## Task material
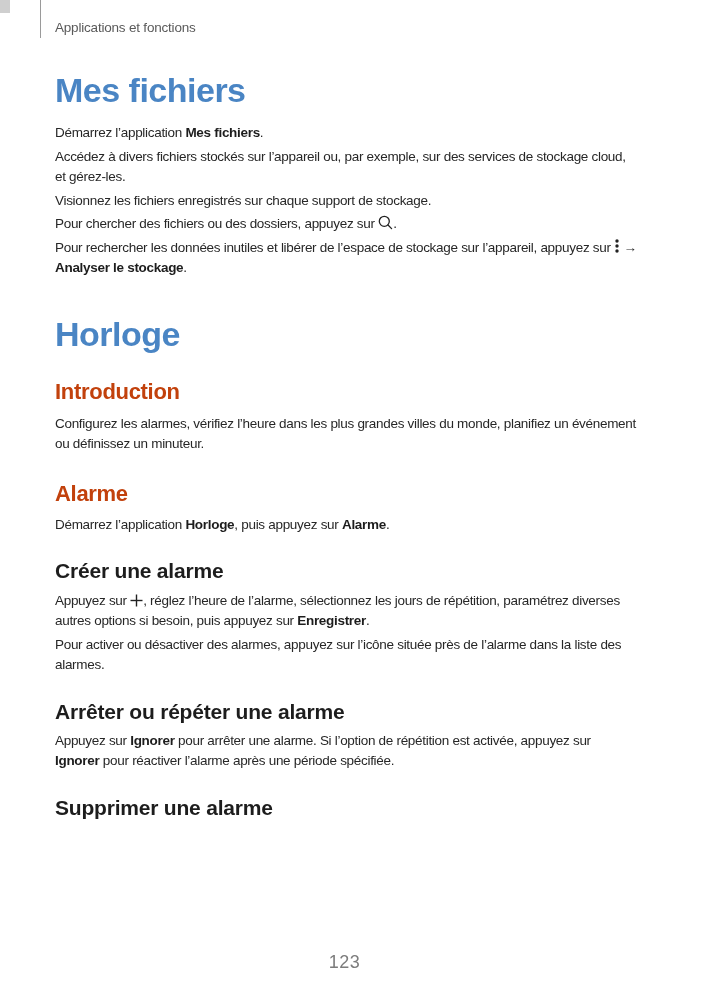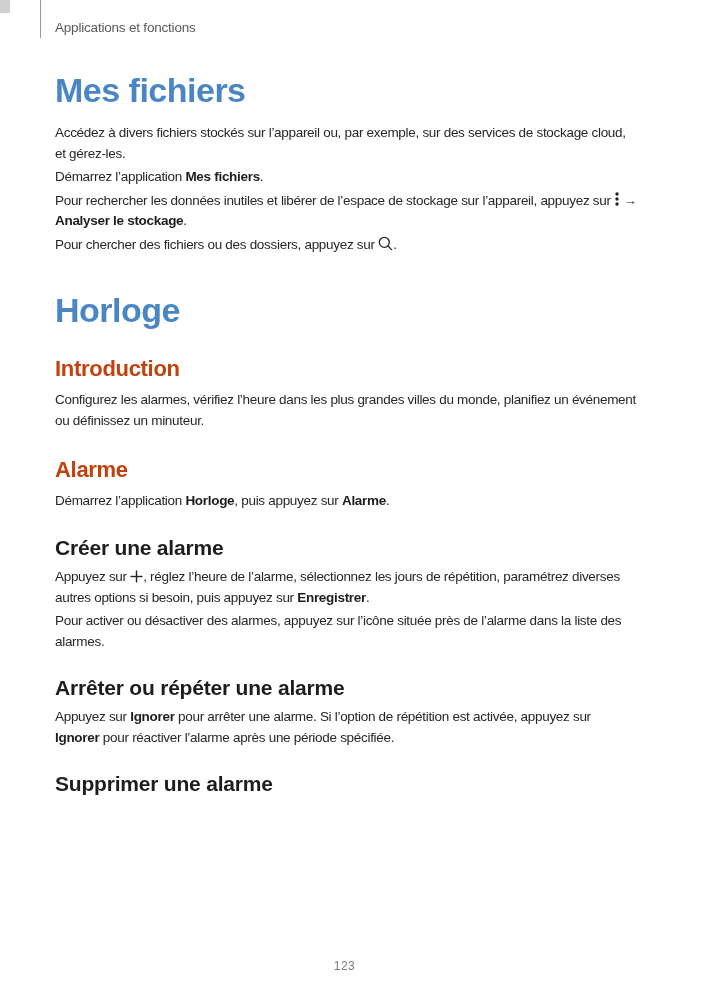"Accédez à divers fichiers stockés" p { order: before "Démarrez l’application Mes fichiers." -> after "Démarrez l’application Mes fichiers." }
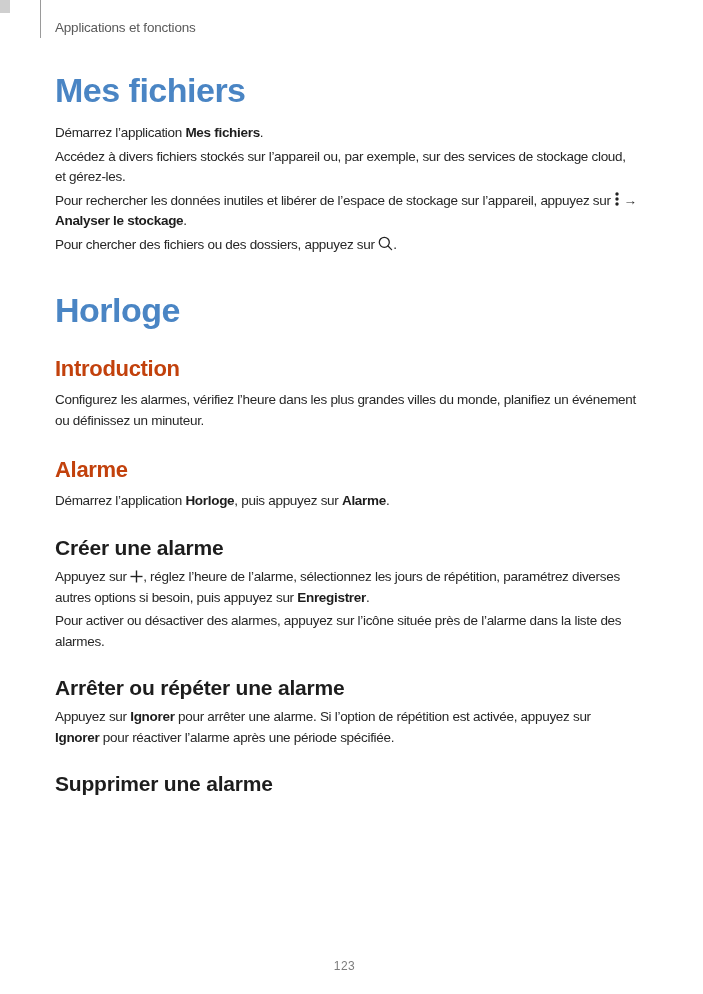"Visionnez les fichiers enregistrés sur" p { html: none -> <p><span>Visionnez les fichiers enregistrés sur chaque support de stockage.</span></p> }
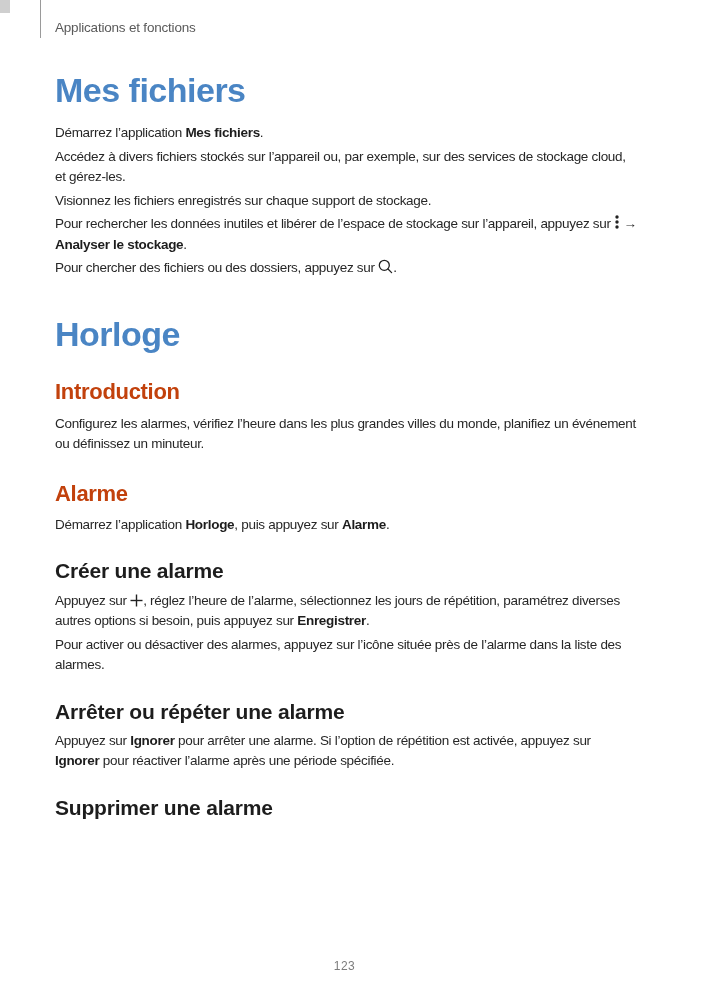"Pour rechercher les données inutiles" p { order: before "Pour chercher des fichiers ou" -> after "Pour chercher des fichiers ou" }
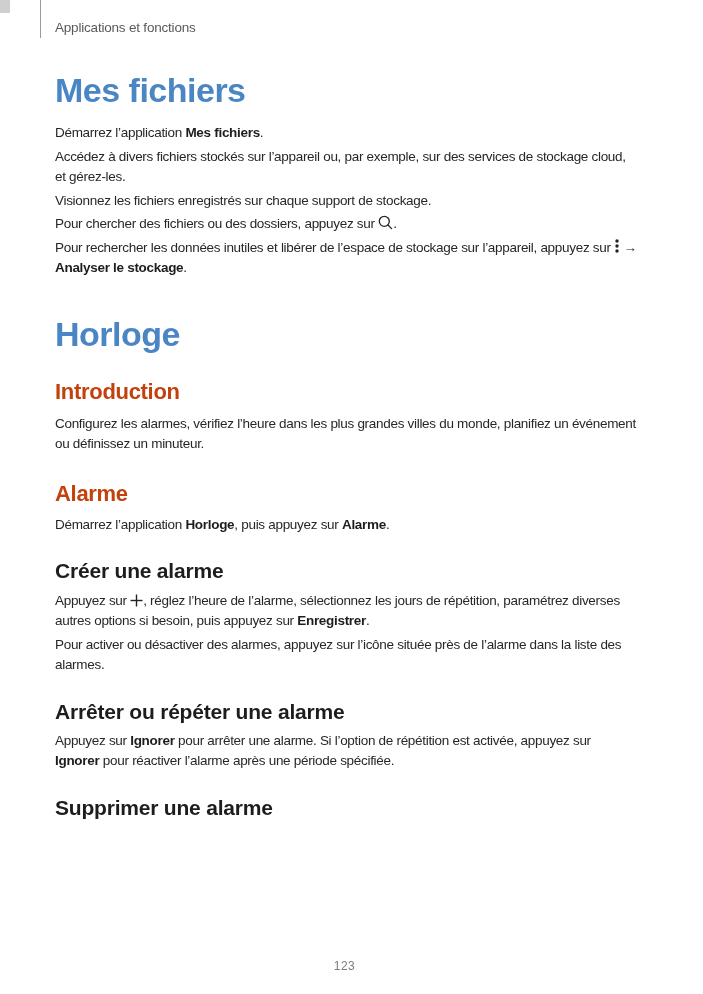"123" .page-footer { font-size: 12px -> 18px }
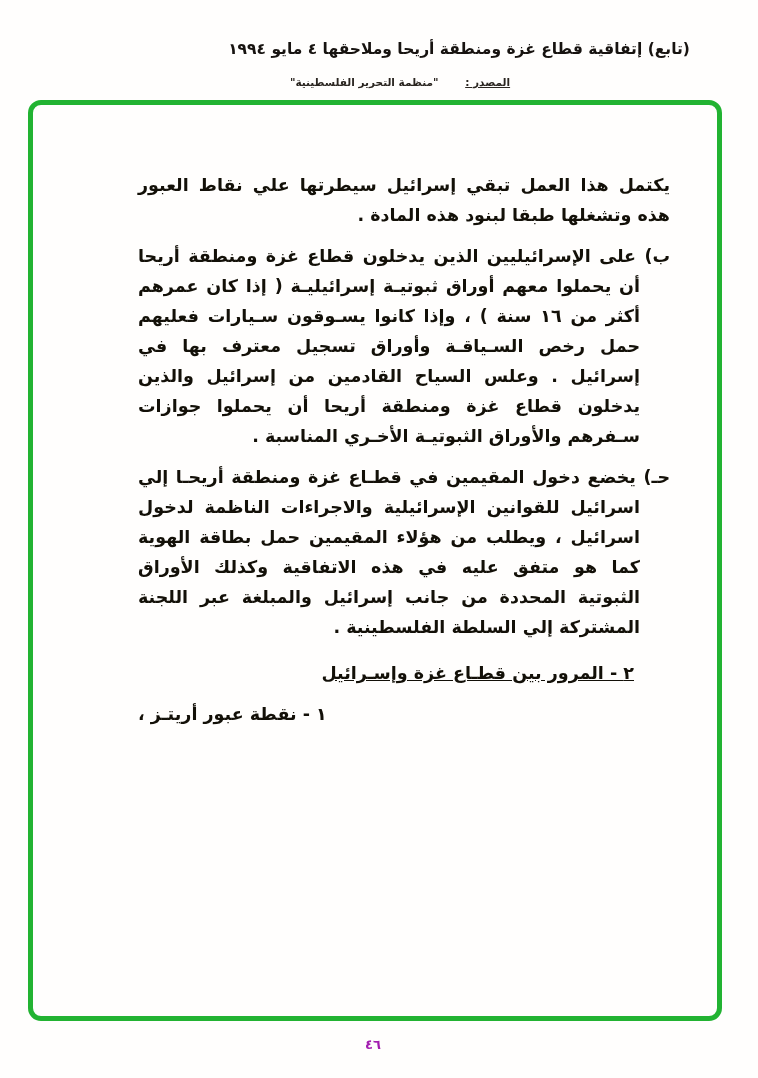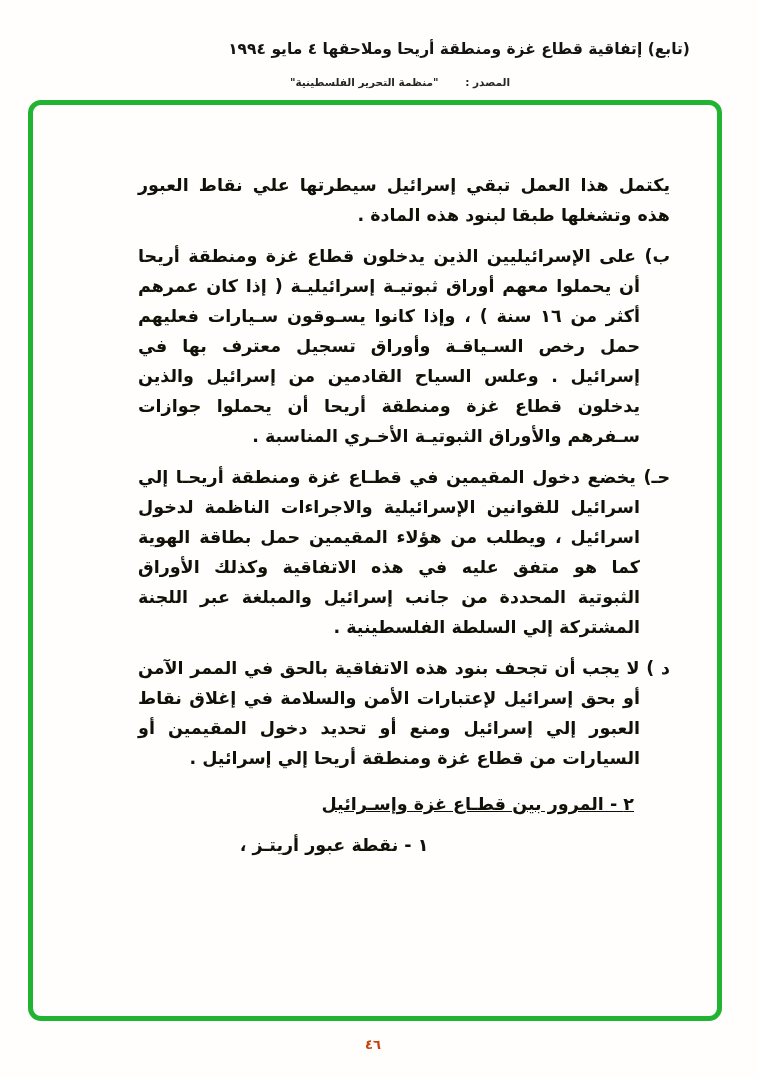"المصدر :" .source-line .src-label { text-decoration: none -> underline }
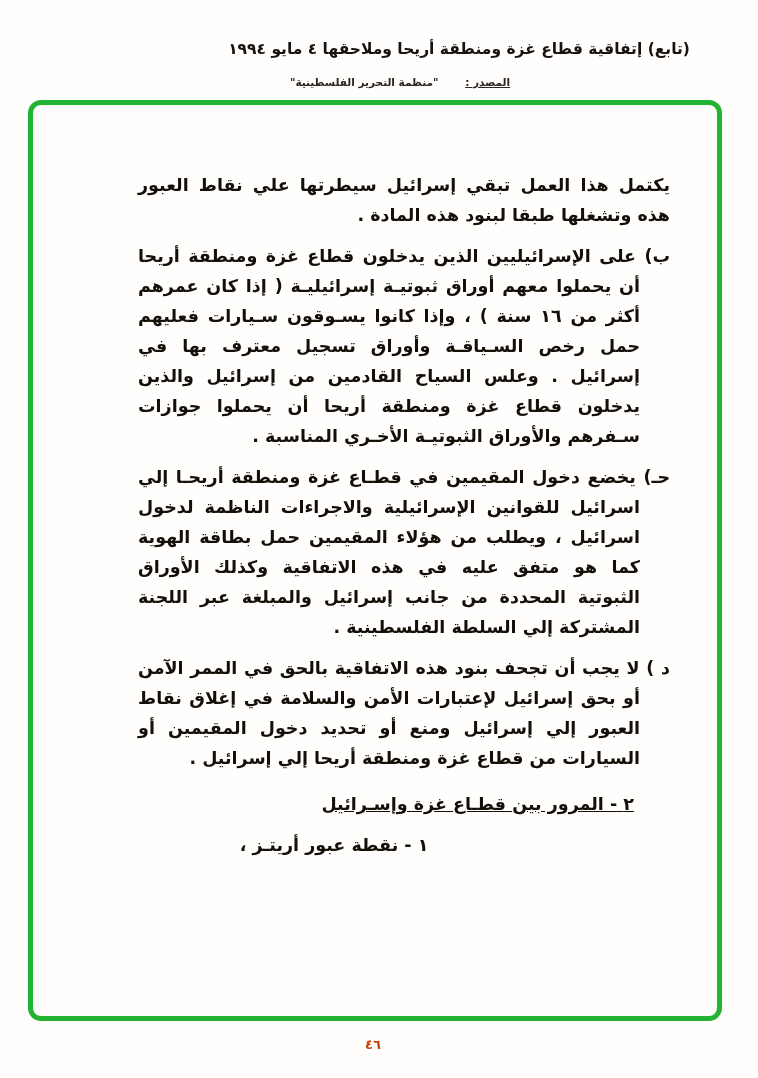"د ) لا يجب أن" p.para { html: <p>د ) لا يجب أن تجحف بنود هذه الاتفاقية بالحق في الممر الآمن أو بحق إسرائيل لإعتبارات الأمن والسلامة في إغلاق نقاط العبور إلي إسرائيل ومنع أو تحديد دخول المقيمين أو السيارات من قطاع غزة ومنطقة أريحا إلي إسرائيل .</p> -> none }
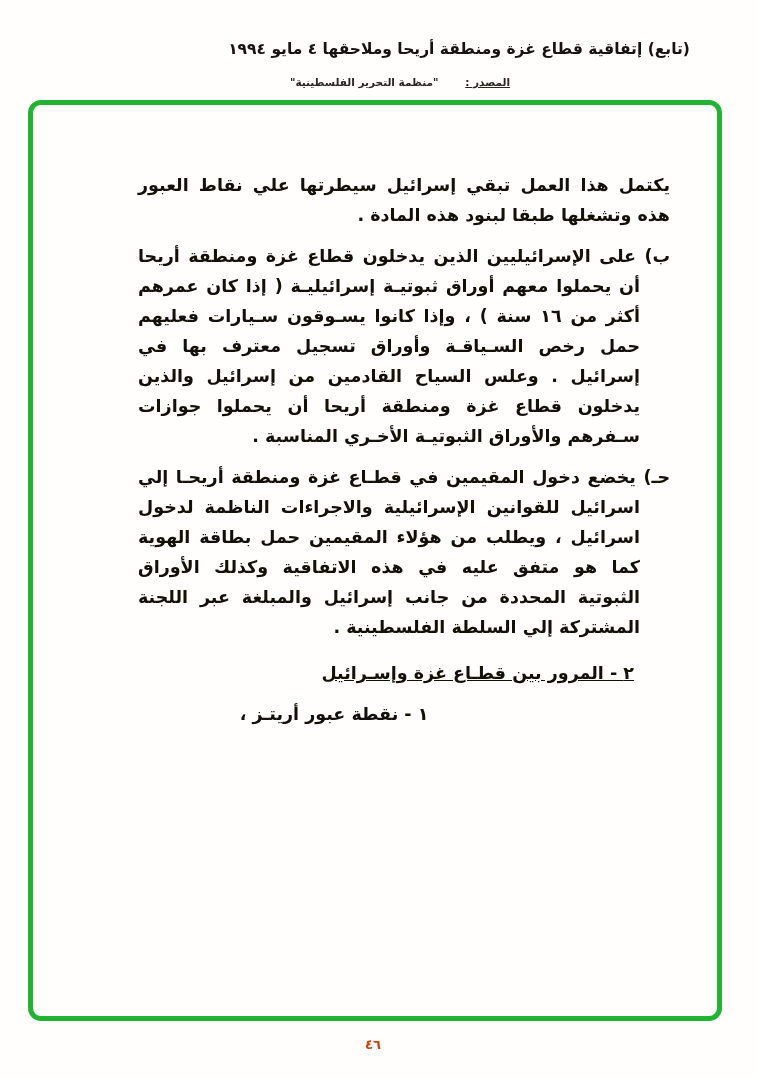"١ - نقطة عبور أريتـز" .sub-point { text-align: center -> left }
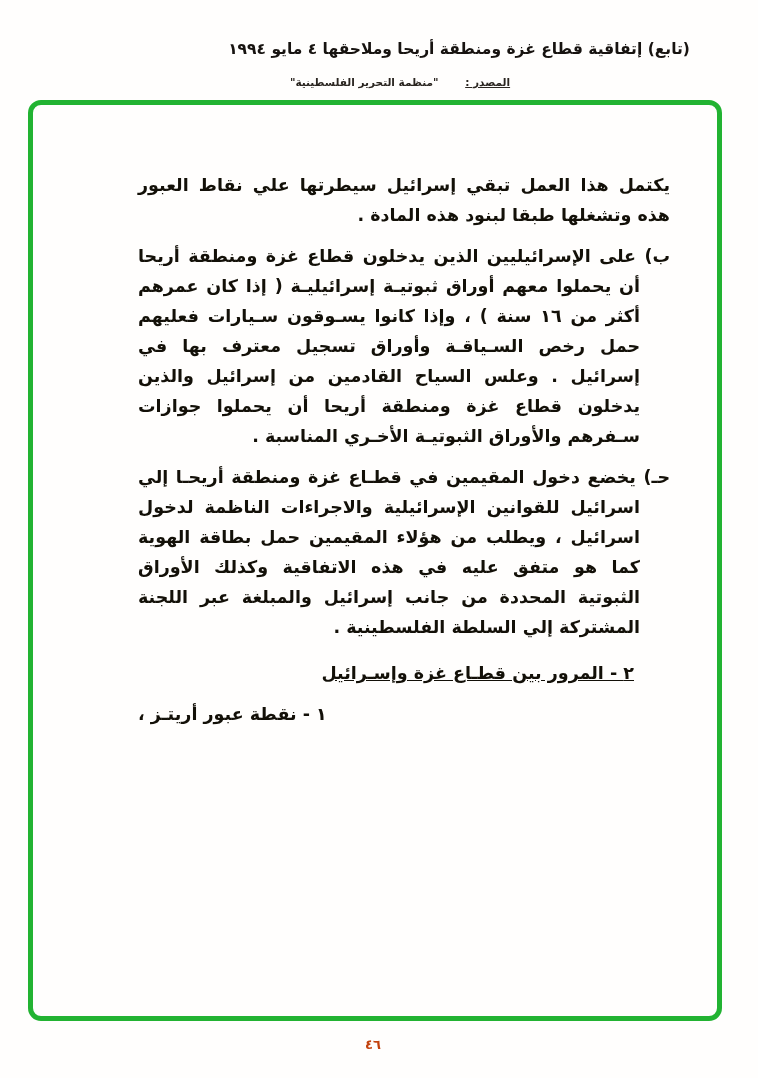"٤٦" .page-number { color: #c2410c -> #a21caf }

## Exercise objective
Your task is to set down the records shown above exactly, minus any pictures.

## Written response
"Accédez à divers fichiers stockés" p { order: before "Démarrez l’application Mes fichiers." -> after "Démarrez l’application Mes fichiers." }
"Visionnez les fichiers enregistrés sur" p { html: none -> <p><span>Visionnez les fichiers enregistrés sur chaque support de stockage.</span></p> }
"Pour rechercher les données inutiles" p { order: before "Pour chercher des fichiers ou" -> after "Pour chercher des fichiers ou" }
"123" .page-footer { font-size: 12px -> 18px }
"المصدر :" .source-line .src-label { text-decoration: none -> underline }
"د ) لا يجب أن" p.para { html: <p>د ) لا يجب أن تجحف بنود هذه الاتفاقية بالحق في الممر الآمن أو بحق إسرائيل لإعتبارات الأمن والسلامة في إغلاق نقاط العبور إلي إسرائيل ومنع أو تحديد دخول المقيمين أو السيارات من قطاع غزة ومنطقة أريحا إلي إسرائيل .</p> -> none }
"١ - نقطة عبور أريتـز" .sub-point { text-align: center -> left }
"٤٦" .page-number { color: #c2410c -> #a21caf }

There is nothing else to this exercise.